Pues esa es la cuestión, que actualmente, en mayor o menor medida, todos vivimos en peceras ideológicas independientes. Para ser enteramente justos, es la renuencia de los ciudadanos a abandonar la opción política que han escogido –o, si lo prefieren, su sectarismo- la que los convierte en peces de acuario, pero son los políticos los que se aprovechan sin remordimiento de ello. Ellos controlan la pecera gracias a sus medios de comunicación, que suministran a los pececillos exactamente lo que quieren oír, y que no necesariamente coincide con la verdad. En la pecera toda acción política se reduce a comunicación política, y los partidos se convierten en extrañas empresas que únicamente disponen de un gigantesco departamento de marketing, pero no ofrecen ningún producto real. Y todo ello convierte a estos acuarios en ecosistemas singulares en los que –por ejemplo- las líneas rojas se disuelven antes de 48 horas.

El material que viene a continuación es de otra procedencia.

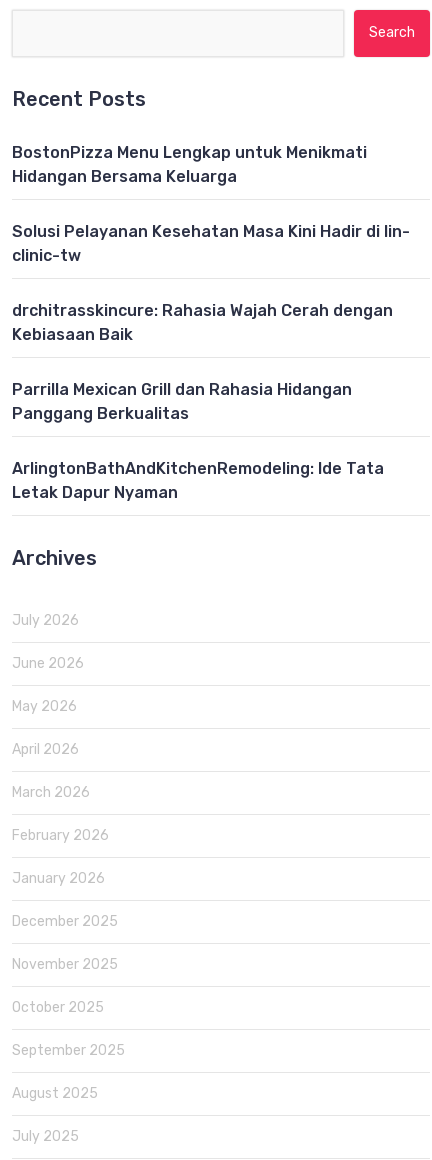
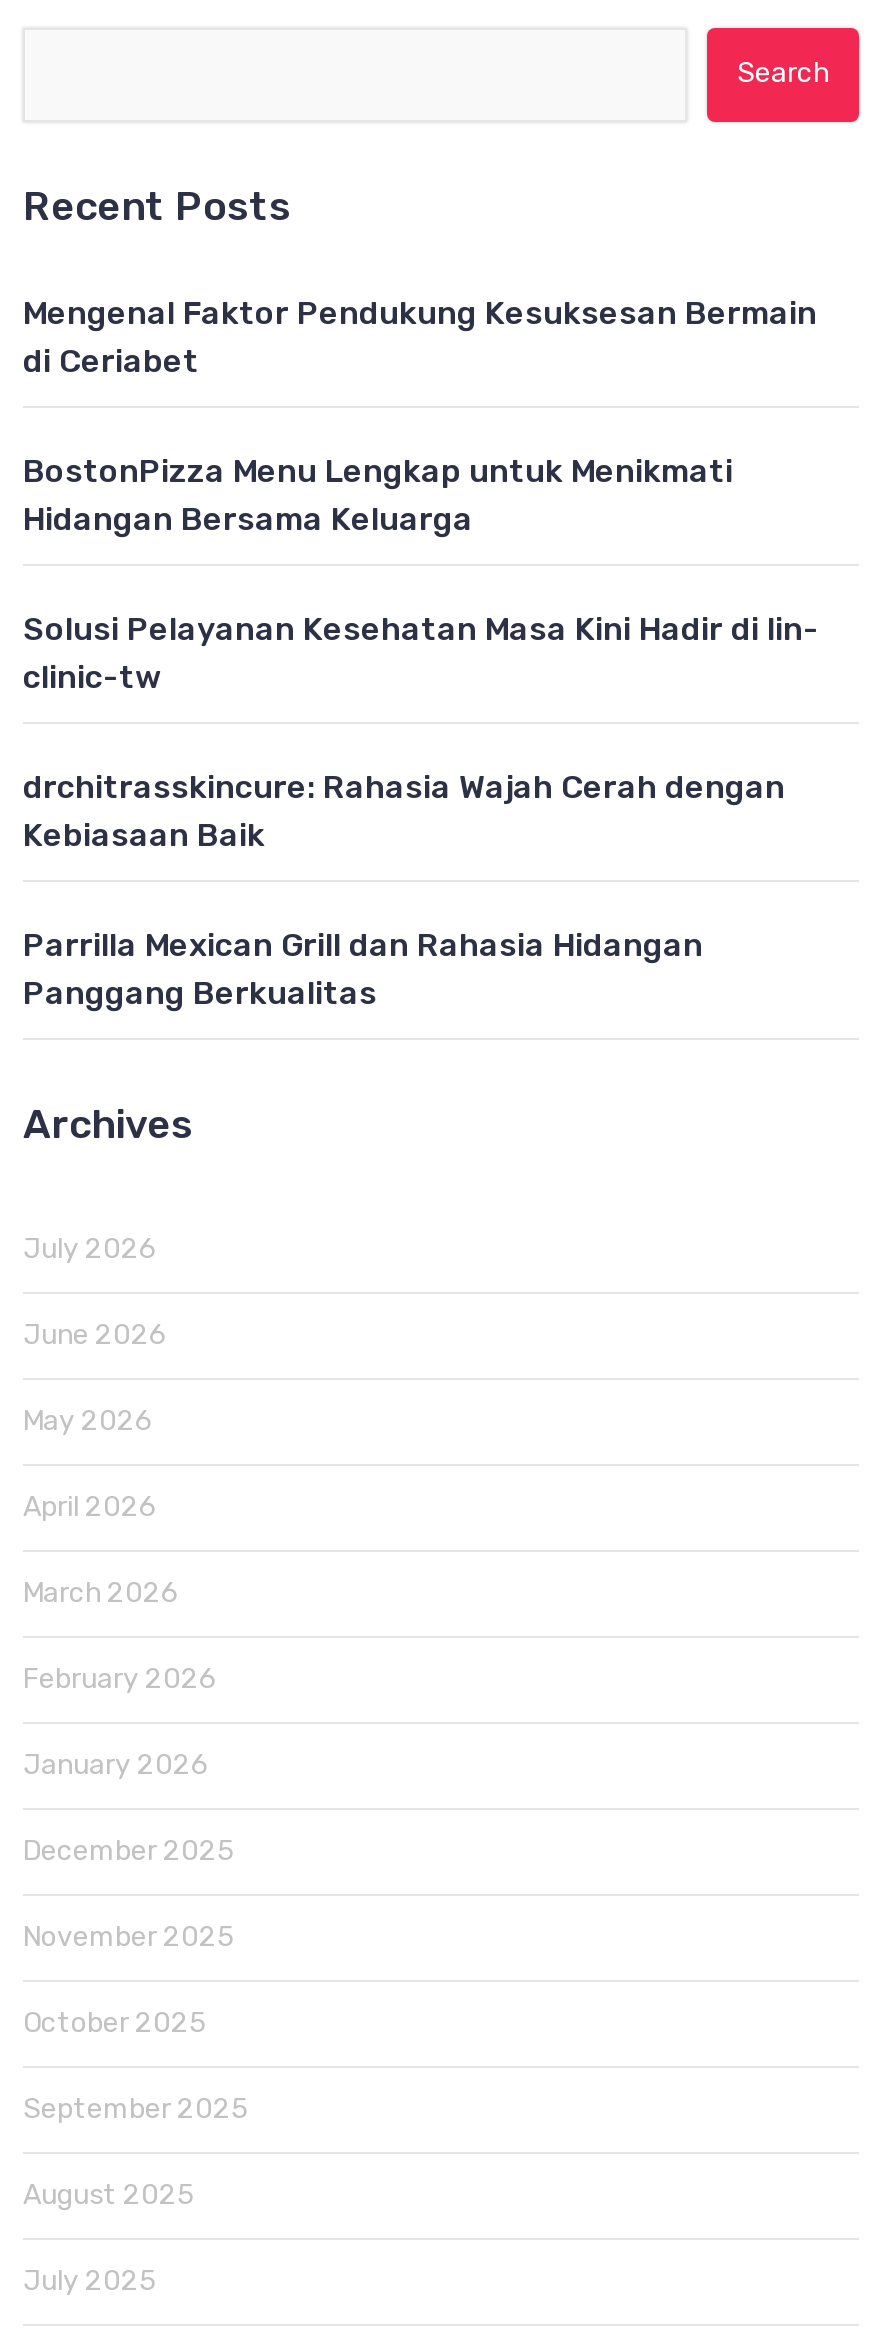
+ Mengenal Faktor Pendukung Kesuksesan Bermain
+ di Ceriabet

moved down: BostonPizza Menu Lengkap untuk Menikmati | Hidangan Bersama Keluarga | Solusi Pelayanan Kesehatan Masa Kini Hadir di lin- | clinic-tw | drchitrasskincure: Rahasia Wajah Cerah dengan | Kebiasaan Baik | Parrilla Mexican Grill dan Rahasia Hidangan | Panggang Berkualitas

- ArlingtonBathAndKitchenRemodeling: Ide Tata
- Letak Dapur Nyaman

Pero -como nos recordaba el cangrejo Sebastián- aunque parezca cómoda la vida en la pecera tiene sus inconvenientes. Los peces acaban confundiendo el agua turbia en la que nadan con el océano, es decir con la realidad. Quizás Pedro Sánchez pretendía reforzar esa idea al decir que «la única verdad es la realidad», es decir que sus trolas son irrelevantes puesto que lo único cierto es el banco de peces. Esto, la volatilización de la mentira mediante la sustitución de la realidad por los movimientos sincronizados del cardumen, es un nivel de virtuosismo con el que ni siquiera habría soñado George Santos. Permanece, no obstante, cierta correa de transmisión entre lo que ocurre fuera y lo que pasa dentro, entre acuario y realidad. Y, cuando las acciones de los políticos en el exterior son especialmente desquiciadas, tienen que imprimir a los pececillos un ritmo sincopado para que no las perciban. Por eso, en algunos acuarios los movimientos son mucho más erráticos y enloquecidos que en otros: depende de las características y necesidades de los políticos que los controlan, que con frecuencia –y de forma un tanto paradójica- no son más que merluzos presumidos.

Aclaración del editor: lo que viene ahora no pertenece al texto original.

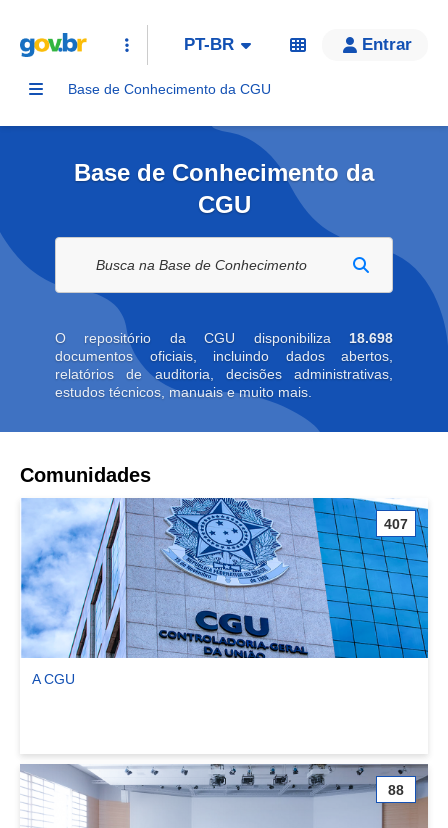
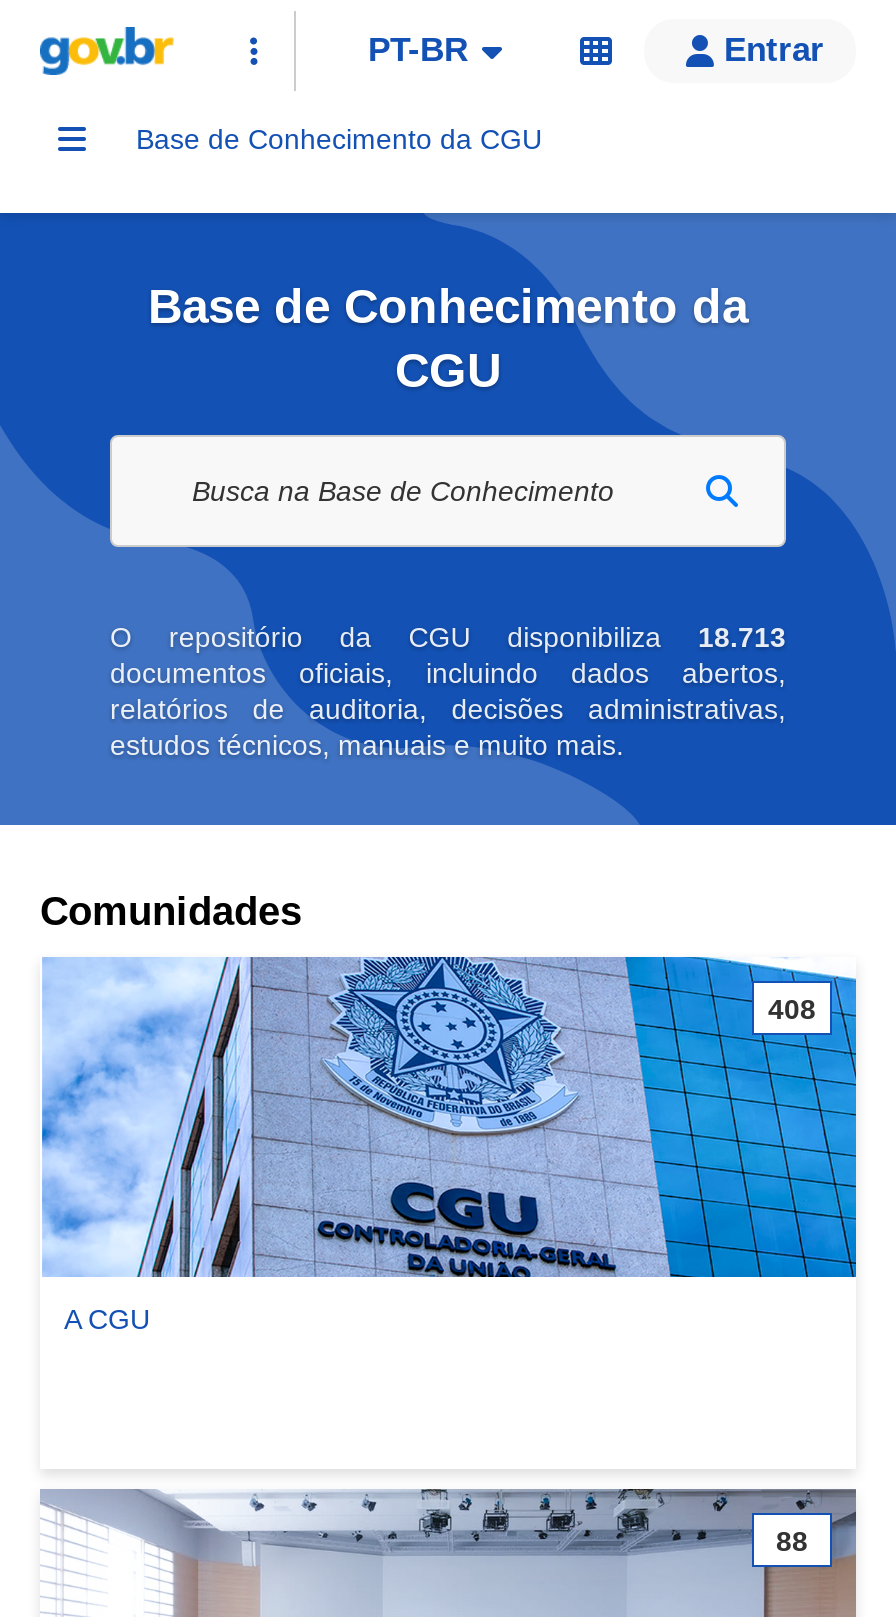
- O repositório da CGU disponibiliza 18.698
+ O repositório da CGU disponibiliza 18.713

- 407
+ 408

Así que estas peceras proporcionan a los políticos votantes cautivos, un dócil cardumen cuyos movimientos se ajustarán a sus necesidades. Pero nadar en pecera renunciando al mar abierto produce cierto raquitismo intelectual, como demuestran los pececillos que engullen impasibles cosas tales como que existe un terrorismo respetuoso con los derechos humanos. De momento, para mantenerlos abriendo y cerrando la boca dócilmente en el acuario, basta con convencerlos de que fuera no hay más que tiburones, es decir, la ultraderecha. Pero en algún momento acabará el sortilegio. El dueño del acuario ya no estará, o al partido se le acabará el pienso. ¿Podrán entender los peces lo que ocurrió, o ya serán incapaces de salir al mar? ¿Llegarán a enfadarse con los que los mantuvieron en cautiverio intelectual para su propio beneficio? Dejo esto a su propio criterio.